Gökçe de film izlemeyi ertelemiş görünüyordu. İlk oyun berabere bitmişti. Emirhan düşündüğümden daha çok zorlanıyordu. Damla'nın bu kadar iyi oynayacağı aklımın ucundan geçmezdi. O sırada Damla'yı ne kadar az tanıdığımı fark ettim.

Tam dört kere oynadılar. Sonuç 2-2'ydi. Muhtemelen tatmin olana kadar saatlerce oynayacaklardı. Sonucu daha sonra da öğrenebilirdim, artık bir heyecanı kalmamıştı.

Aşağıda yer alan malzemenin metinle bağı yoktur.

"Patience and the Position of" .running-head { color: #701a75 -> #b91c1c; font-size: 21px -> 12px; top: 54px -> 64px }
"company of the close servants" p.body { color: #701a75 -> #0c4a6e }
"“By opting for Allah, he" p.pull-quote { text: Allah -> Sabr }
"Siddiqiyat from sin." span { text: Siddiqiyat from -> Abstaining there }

Sıla'nın elinden tutup kaldırdım. Odamıza kadar sürükleyerek aceleyle götürdüm. Çünkü içimdeki dokunma açlığını daha fazla bastıramayacaktım. Odaya girdiğimiz gibi yatağa atladım, Sıla'yı da yanıma çağırdım.

"Sonucu merak etmiyor musun?" diye sordu yanıma yatarak.

Kollarımın arasına girdiğinde sarıldım. "Ediyorum ama önceliğimin sen olduğuna karar verdim."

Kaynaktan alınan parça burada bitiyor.